Re: [Qemu-devel] [PATCH] msi/msix: added API to set MSI message address and data

Alexey Kardashevskiy Thu, 19 Jul 2012 07:51:00 -0700

On 20/07/12 00:43, Michael S. Tsirkin wrote:
> On Fri, Jul 20, 2012 at 12:24:05AM +1000, Alexey Kardashevskiy wrote:
>> One comment below.
>> 
>> 
>> On 19/07/12 19:27, Michael S. Tsirkin wrote:
>>> On Thu, Jul 19, 2012 at 10:32:40AM +1000, Alexey Kardashevskiy
>>> wrote:
>>>> On 19/07/12 01:23, Michael S. Tsirkin wrote:
>>>>> On Wed, Jul 18, 2012 at 11:17:12PM +1000, Alexey Kardashevskiy
>>>>> wrote:
>>>>>> On 18/07/12 22:43, Michael S. Tsirkin wrote:
>>>>>>> On Thu, Jun 21, 2012 at 09:39:10PM +1000, Alexey
>>>>>>> Kardashevskiy wrote:
>>>>>>>> Added (msi|msix)_set_message() functions.
>>>>>>>> 
>>>>>>>> Currently msi_notify()/msix_notify() write to these
>>>>>>>> vectors to signal the guest about an interrupt so the
>>>>>>>> correct values have to written there by the guest or
>>>>>>>> QEMU.
>>>>>>>> 
>>>>>>>> For example, POWER guest never initializes MSI/MSIX
>>>>>>>> vectors, instead it uses RTAS hypercalls.
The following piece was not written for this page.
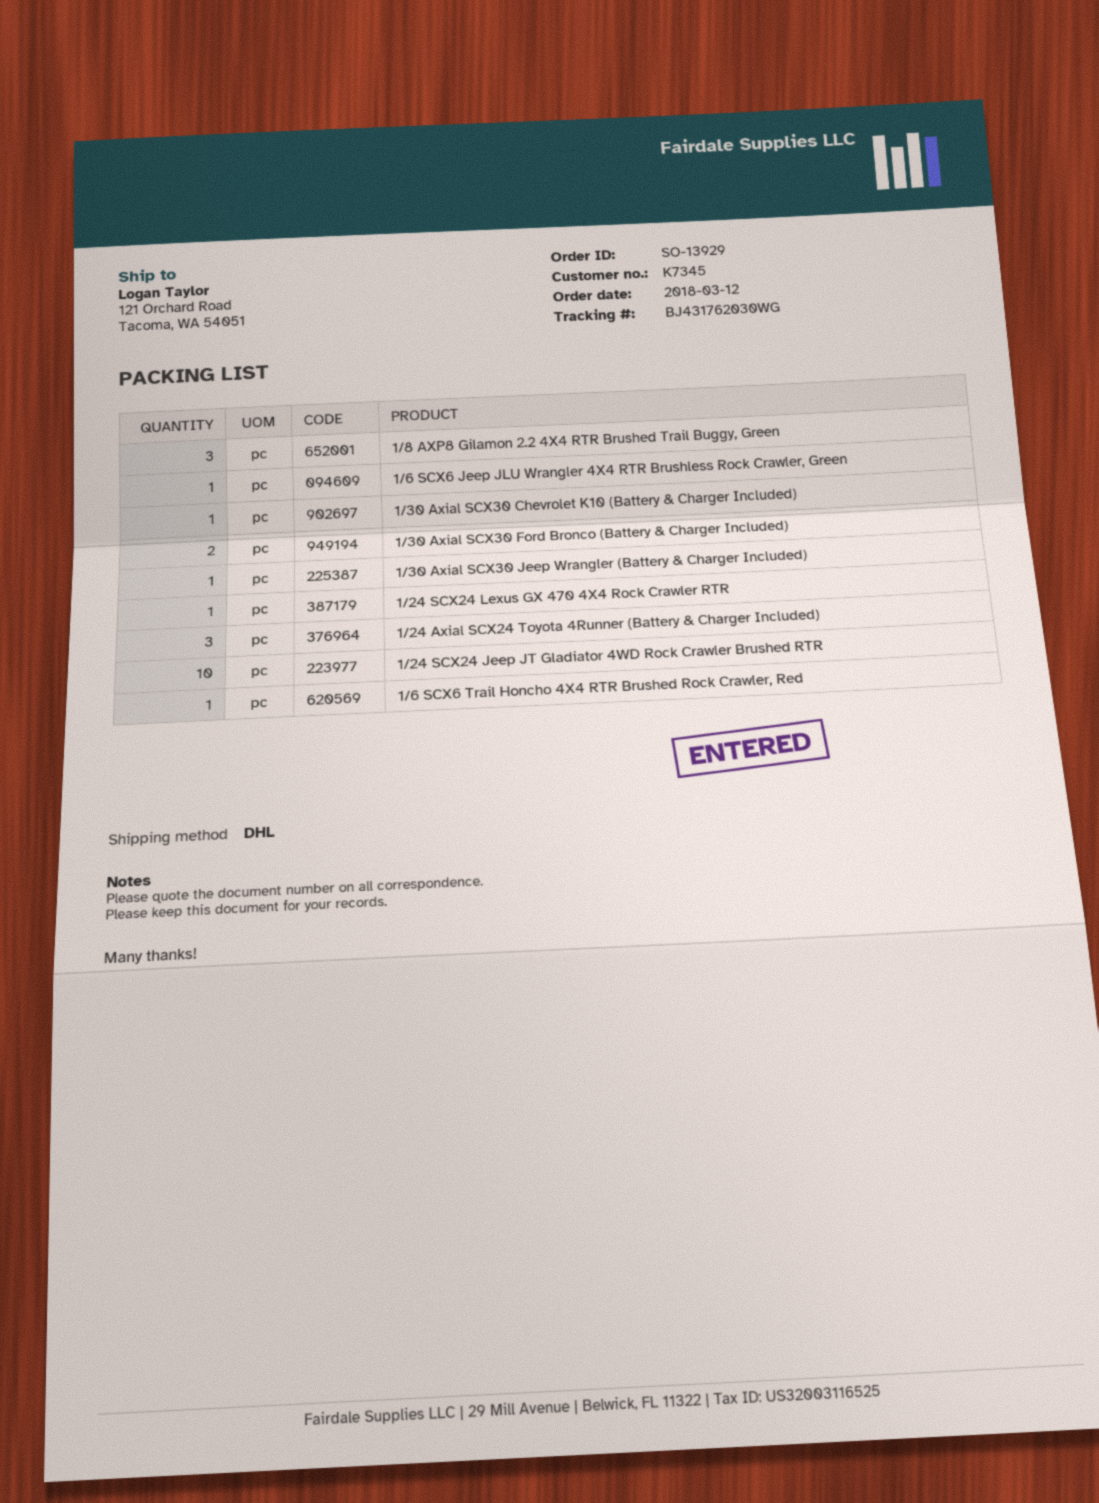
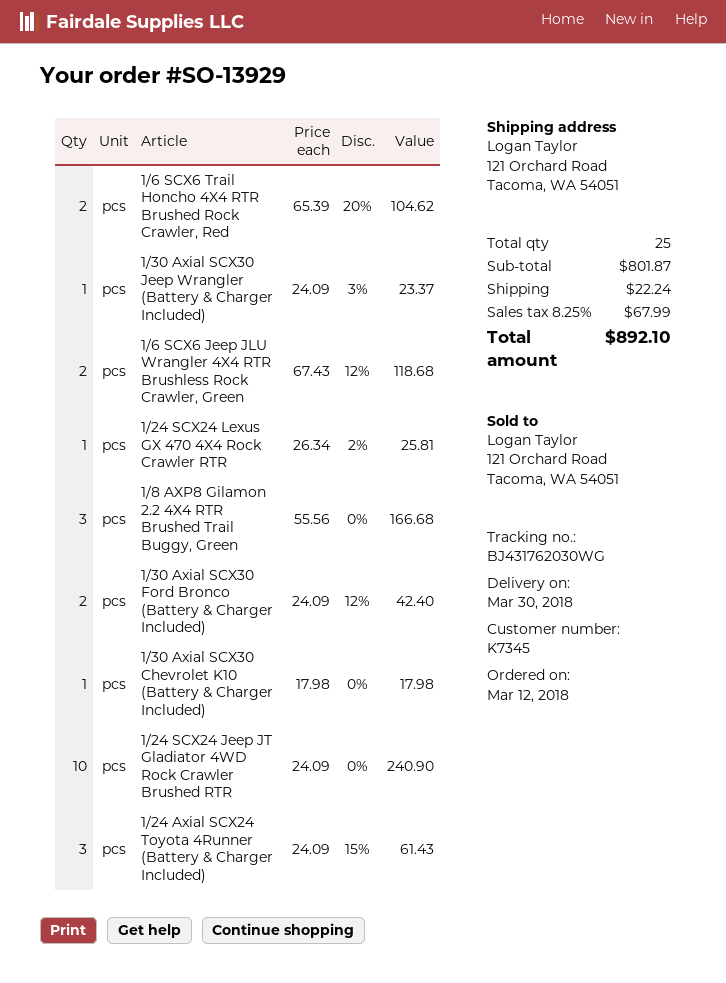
1/6 SCX6 Jeep JLU Wrangler 4X4 RTR Brushless Rock Crawler, Green: 1 -> 2
1/6 SCX6 Trail Honcho 4X4 RTR Brushed Rock Crawler, Red: 1 -> 2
So in order to
>>>>>>>> support MSIX for virtio-pci on POWER we have to initialize
>>>>>>>> MSI/MSIX message from QEMU.
>>>>>>>> 
>>>>>>>> Signed-off-by: Alexey Kardashevskiy <a...@ozlabs.ru>
>>>>>>> 
>>>>>>> So guests do enable MSI through config space, but do not
>>>>>>> fill in vectors?
>>>>>> 
>>>>>> Yes. msix_capability_init() calls arch_setup_msi_irqs() which
>>>>>> does everything it needs to do (i.e. calls hypervisor) before
>>>>>> msix_capability_init() writes PCI_MSIX_FLAGS_ENABLE to the
>>>>>> PCI_MSIX_FLAGS register.
>>>>>> 
>>>>>> These vectors are the PCI bus addresses, the way they are set
>>>>>> is specific for a PCI host controller, I do not see why the
>>>>>> current scheme is a bug.
>>>>> 
>>>>> I won't work with any real PCI device, will it? Real pci devices
>>>>> expect vectors to be written into their memory.
>>>> 
>>>> 
>>>> Yes. And the hypervisor does this. On POWER (at least book3s -
>>>> server powerpc, the whole config space kitchen is hidden behind
>>>> RTAS (kind of bios). For the guest, this RTAS is implemented in
>>>> hypervisor, for the host - in the system firmware. So powerpc
>>>> linux does not have to have PHB drivers. Kinda cool.
>>>> 
>>>> Usual powerpc server is running without the host linux at all, it
>>>> is running a hypervisor called pHyp. And every guest knows that it
>>>> is a guest, there is no full machine emulation, it is
>>>> para-virtualization. In power-kvm, we replace that pHyp with the
>>>> host linux and now QEMU plays a hypervisor role. Some day We will
>>>> move the hypervisor to the host kernel completely (?) but now it
>>>> is in QEMU.
>>> 
>>> OKay. So it is a POWER-specific weirdness as I suspected. Sure, if
>>> this is what real hardware does we pretty much have to emulate
>>> this.
>>> 
>>>>>>> Very strange. Are you sure it's not just a guest bug? How
>>>>>>> does it work for other PCI devices?
>>>>>> 
>>>>>> Did not get the question. It works the same for every PCI
>>>>>> device under POWER guest.
>>>>> 
>>>>> I mean for real PCI devices.
>>>>> 
>>>>>>> Can't we just fix guest drivers to program the vectors
>>>>>>> properly?
>>>>>>> 
>>>>>>> Also pls address the comment below.
>>>>>> 
>>>>>> Comment below.
>>>>>> 
>>>>>>> Thanks!
>>>>>>> 
>>>>>>>> --- hw/msi.c  |   13 +++++++++++++ hw/msi.h  |    1 + 
>>>>>>>> hw/msix.c |    9 +++++++++ hw/msix.h |    2 ++ 4 files
>>>>>>>> changed, 25 insertions(+)
>>>>>>>> 
>>>>>>>> diff --git a/hw/msi.c b/hw/msi.c index 5233204..cc6102f
>>>>>>>> 100644 --- a/hw/msi.c +++ b/hw/msi.c @@ -105,6 +105,19 @@
>>>>>>>> static inline uint8_t msi_pending_off(const PCIDevice*
>>>>>>>> dev, bool msi64bit) return dev->msi_cap + (msi64bit ?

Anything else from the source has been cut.